Trade in forest products was deemed to negatively impact on the forest through illegalities that lead to anarchic exploitation of different products, which in turn lead to deterioration of forest resources. The deforestation rate in Uganda is estimated at 1.9% annually, leading to a loss of 90,000 ha of forests per year [8]. This loss is threatening the future of Uganda’s economy, which depends a lot on its natural resources for agricultural production, construction, and manufacturing various commodities. Forests are important in the protection of water catchment areas and forest degradation in the Lake Victoria Catchment Areas has resulted in the reduction of water levels in the lake, which has, in turn, led to lowering of hydro-power output at the Bujagali and Kiira power stations, Uganda’s major hydro-electric power sources. This was noted to have severely affected industrial production, with growth in industrial output declining from 10.8% to 4.5% for the period 2004–2005 to 2005–2006 [26]. In turn, most manufacturers were forced to use generators, which are environmentally unfriendly and at a higher unit cost. Furthermore, degradation of forest areas directly affects the communities in the area, for example, through decline in water resources, water pollution and fuelwood, thus making the population incur other costs related to water use. This has an impact on women and children who spend a lot of valuable time searching for water and firewood instead of utilizing the time for agricultural production and other income generating activities.

12. Conclusion

Uganda has a plethora of policies and laws that can foster legal timber trade. However, most timber on the market can be described as illegal. This has implications on not only revenue in form of tax but loss of livelihoods for millions of people and the environment. The source of timber has over the years plummeted and this creates more room for illegal timber trade since the demand has also grown astronomically. The responsible agencies and duty bearers who are mandated to ensure legal timber trade are engulfed by institutional weaknesses and challenges and socio-cultural and political landscape that is riddled with dishonesty, impunity, and lack of transparency across scales. There is need for more engagement among stakeholders to build momentum for promoting legal timber trade and enforcement of legal provisions. This can be attained through improved inter- and intra-institutional collaboration, improved accountability from duty bearers, and creating incentives for legal timber trade.

13. Recommendations

  1. There is need to review systems, processes, and regulations for harvesting and trade in timber to be in tandem with the current socio-economic, cultural and political situation.

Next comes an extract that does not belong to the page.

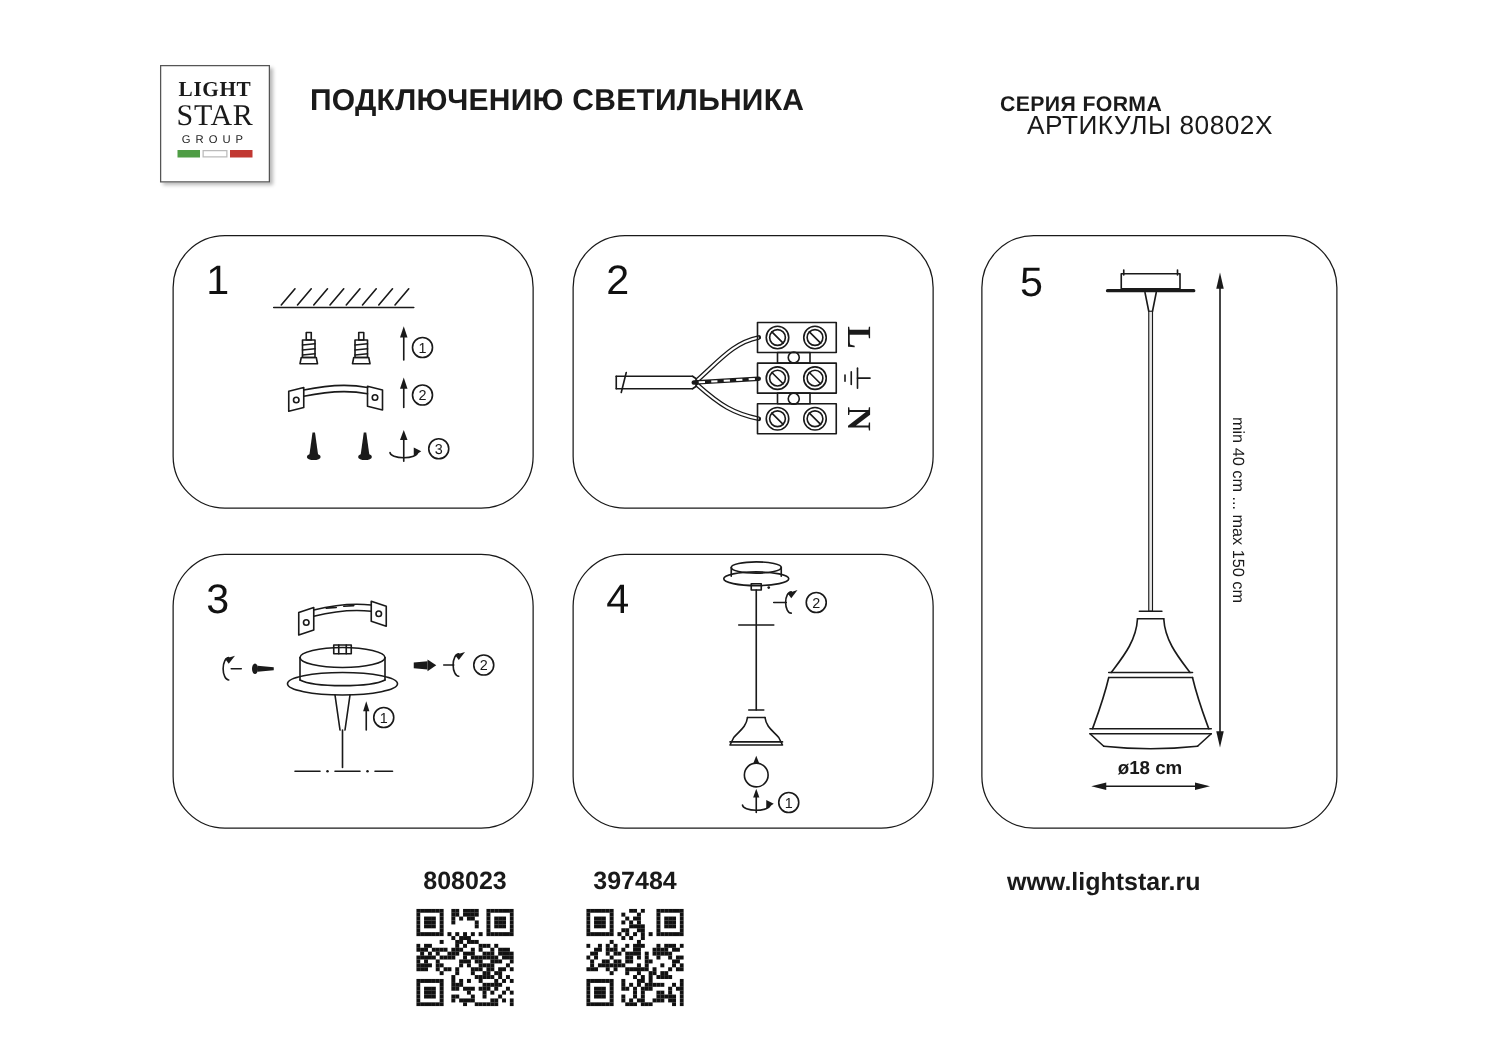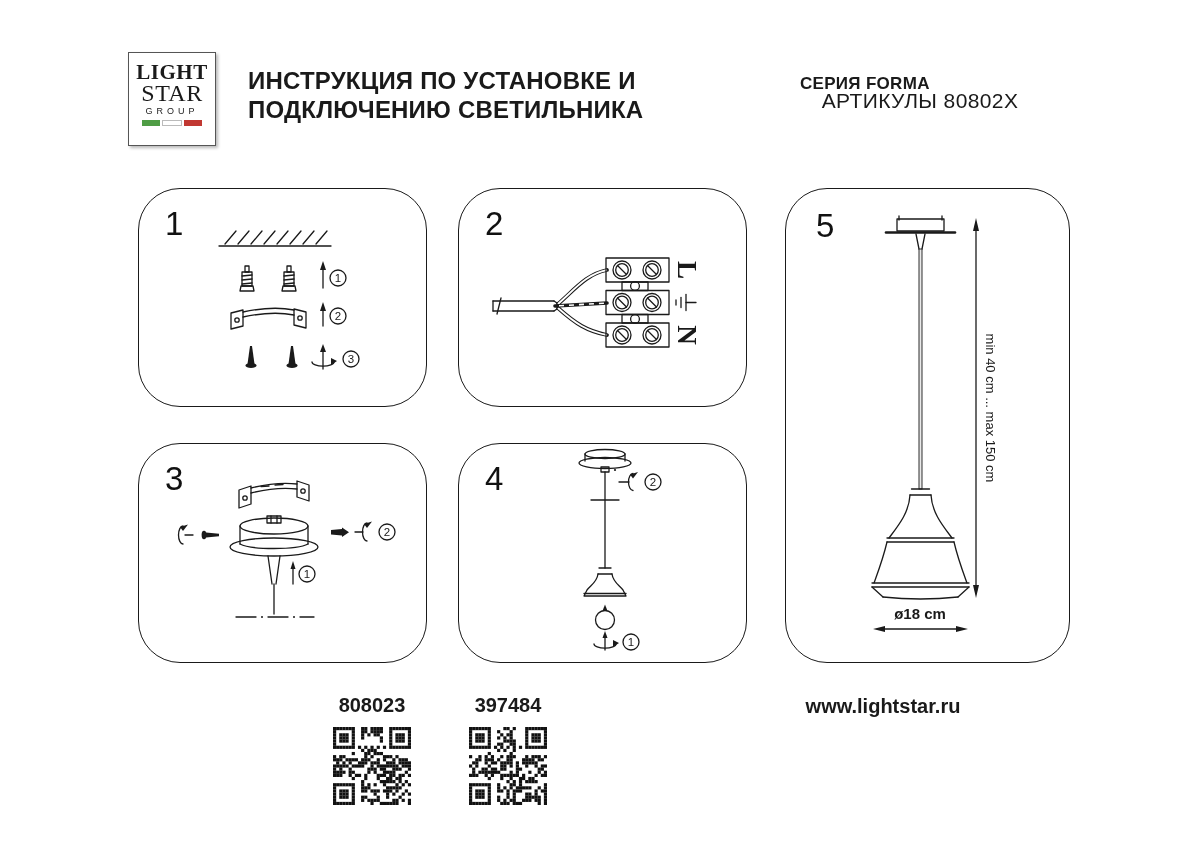"LIGHT" .logo-light { font-size: 21px -> 17px }
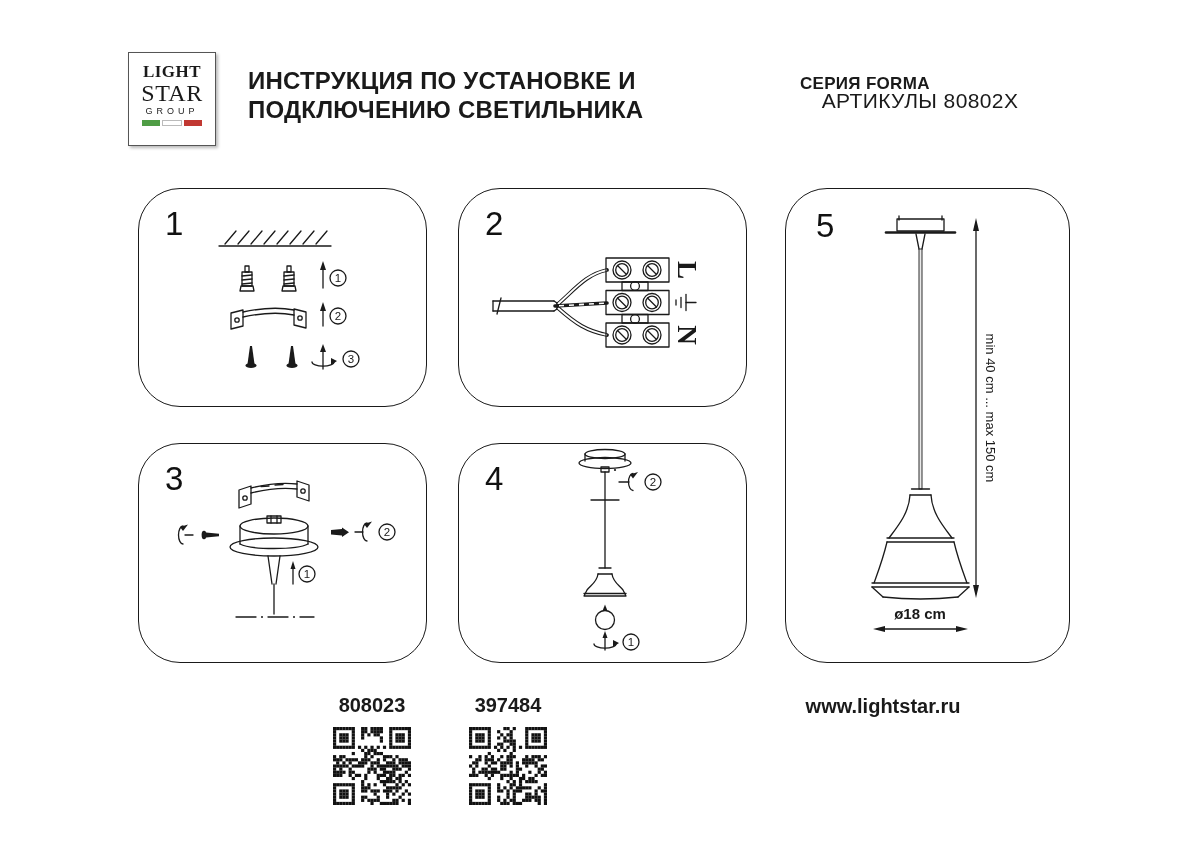"ИНСТРУКЦИЯ ПО УСТАНОВКЕ И" div { html: <div>ИНСТРУКЦИЯ ПО УСТАНОВКЕ И</div> -> none }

  2. There is need to review procurement policies and laws of Uganda to provide for incentives of dealers in legal timber and sanctions for illegal timber dealers.

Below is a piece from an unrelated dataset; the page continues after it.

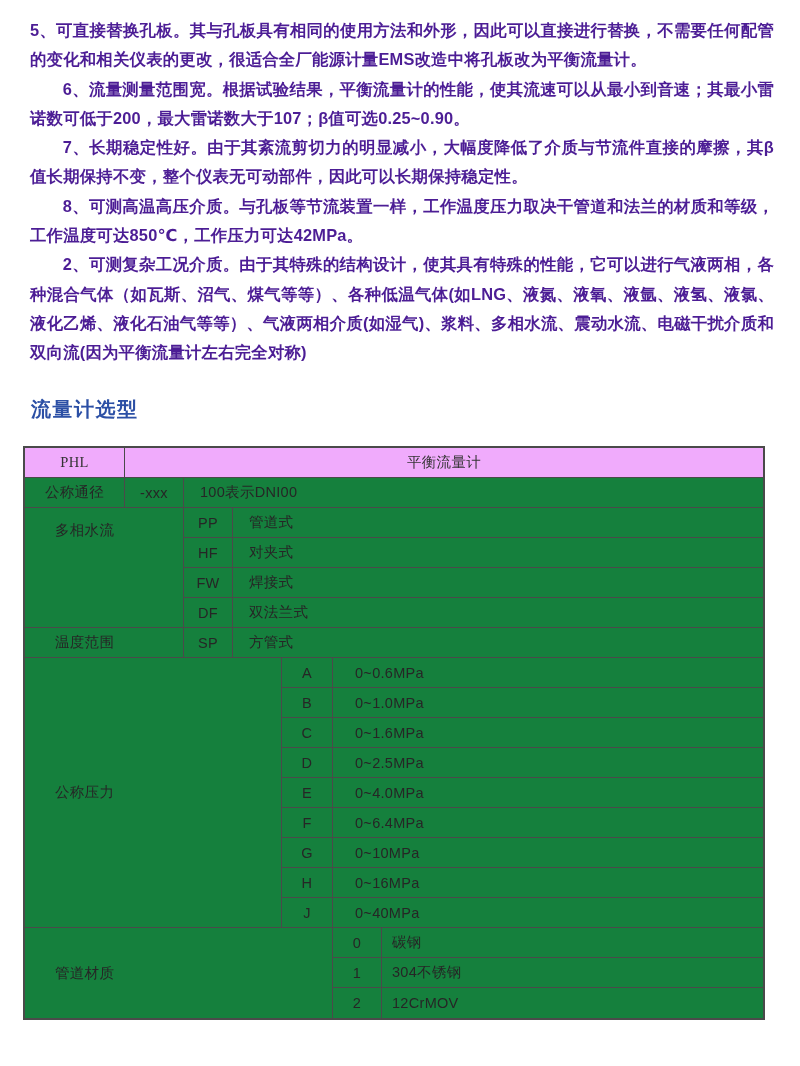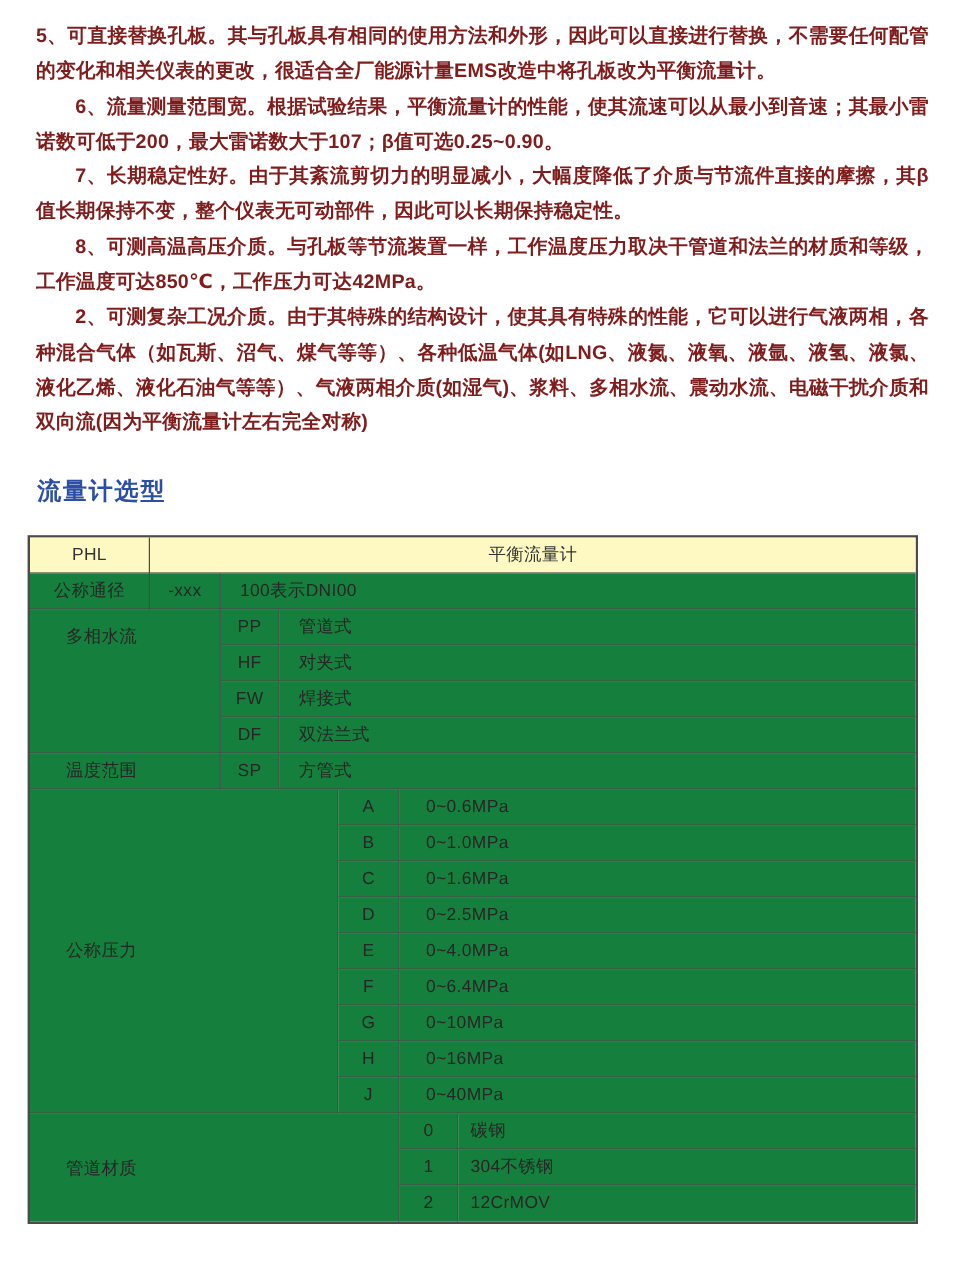"5、可直接替换孔板。其与孔板具有相同的使用方法和外形，因此可以直接进行替换，不需" .para { color: #7f1d1d -> #4c1d95 }
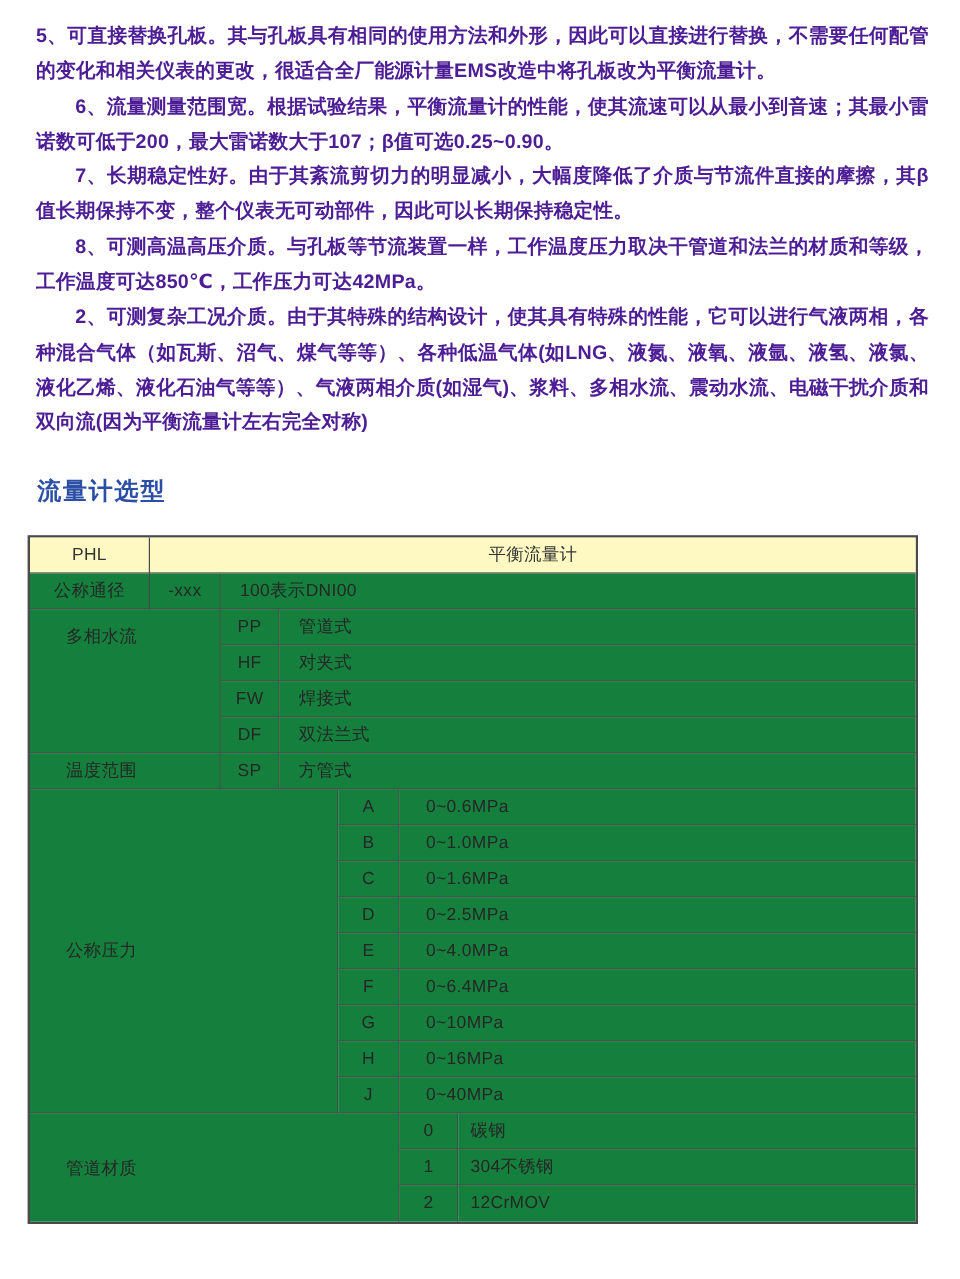"PHL" .cell.hdr { background: #fef9c3 -> #f0abfc; font-family: none -> Liberation Serif, serif }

  3. Ensure responsible agencies and duty bearers are transparent and accountable to the public in all timber trade activities.

  4. Advocate for certification of timber in Uganda to promote responsible timber trade

  5. Strengthen the capacity of the forest sector department and district forest departments and other enforcement agencies to enforce the regulations and guidelines for promoting legal timber trade.

  6. Improve inter- and intra-institutional coordination and collaboration in the enforcement of regulations and guidelines for legal timber trade.

  7. Mobilize support of local communities and local leaders to guard against illegalities in timber trade.